The original solar roof junction box is located under the existing 150w, so it will stay put be under the new 200w. I'll cut the 150w cabling at the panel terminal box and add MC4 connectors to them. This will make the wiring of the 3 panels quite short and simple, all with the MC4 connectors. I'm wiring the panels in series and have already had the required voltage and amperage happy MPPT controller in the van for some time. All the wiring and terminals will be protected from the UV either in the conduit or under the rear panel. Cutting the cabling off the 150w panel and adding the MC4 connectors means I don't have to touch the roof solar junction box at all, so quick check of its waterproofing and move on.

I'm assuming the new panels will likely have blocking diodes is it advisable or even necessary to swap these out for bypass diodes.

Anything you see here that poses an issue, or should be avoided, or you'd like to watch catch on fire, jump in let me know.

 

[Boots in Action]

60 pages in this thread and my life is to short to read back through it all. so ... ok Fairy God Helpers.

We've been relying on the factory single 150w for a long time. I wanted to upgrade by the market is a minefield of underpriced underperforming crap, and ridiculously overpriced alternatives neither I have much interest in.
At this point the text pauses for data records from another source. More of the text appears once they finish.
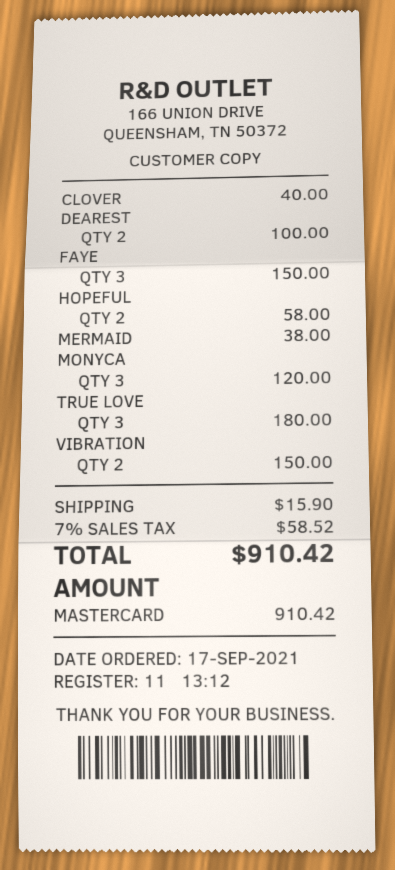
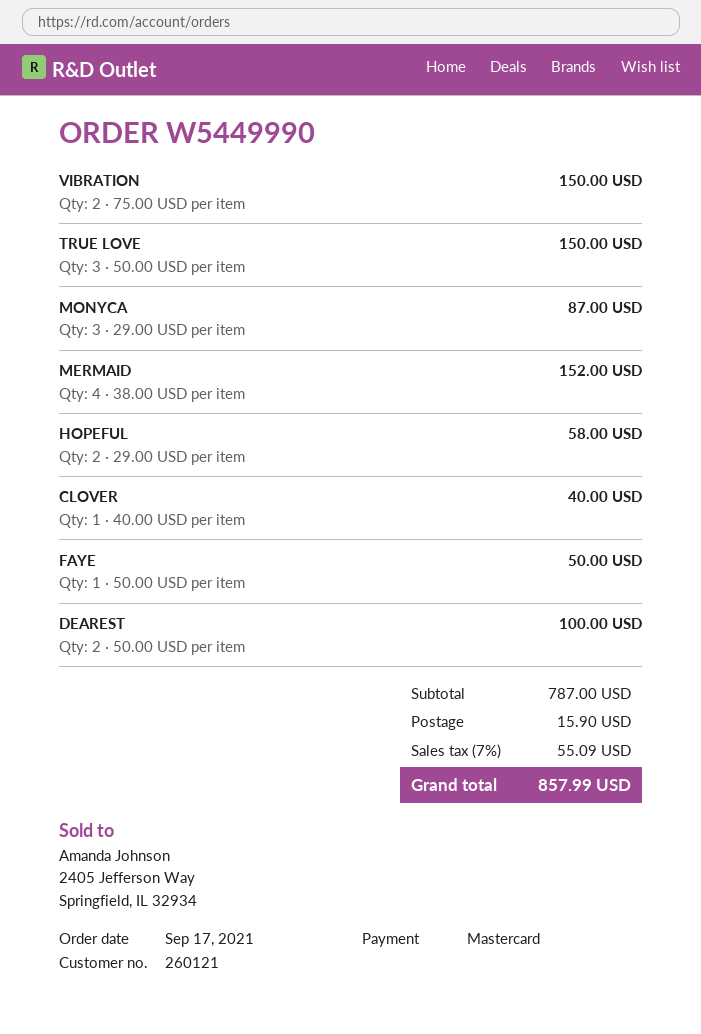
FAYE: 3 for 150.00 -> 1 for 50.00
MERMAID: 1 for 38.00 -> 4 for 152.00
MONYCA: 3 for 120.00 -> 3 for 87.00
TRUE LOVE: 3 for 180.00 -> 3 for 150.00
tax: 7% = 58.52 -> 7% = 55.09
total: 910.42 -> 857.99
I did try a while back to upgrade but the annoying random quality was an issue only matched by the annoying ridiculous costs of so-called quality panels, so I lost all interest at buying both cheap $hit that didn't work or expensive overrated panels I needed to sell my firstborn to pay for ... so I just put up with the 2 x blankets I already have. If solar doesn't work or costs more than a generator (which provides real proper power) then solar is rubbish ... anyway, I'm green now and I've moved on from proper power

Fast forward to now and I have just had delivered 3 x 200w panels; 200s because of their extraordinarily convenient physical size. One will swap out directly into the existing 150w panel brackets positioned across the rear of the van roof. The other two panels will slot in very neatly just in front of the rear panel but running along each side of the roof between the roof edge and the aircon .... all very neat and not impacting on the aircon or the J Mould The wiring will also be short between the panels which is another bonus. I will run the wiring through a conduit between the panel frames to keep wiring off the roof surface and stop any cabling interfering with rainwater runoff.

The original solar roof junction box is located under the existing 150w, so it will stay put be under the new 200w. I'll cut the 150w cabling at the panel terminal box and add MC4 connectors to them. This will make the wiring of the 3 panels quite short and simple, all with the MC4 connectors. I'm wiring the panels in series and have already had the required voltage and amperage happy MPPT controller in the van for some time. All the wiring and terminals will be protected from the UV either in the conduit or under the rear panel. Cutting the cabling off the 150w panel and adding the MC4 connectors means I don't have to touch the roof solar junction box at all, so quick check of its waterproofing and move on.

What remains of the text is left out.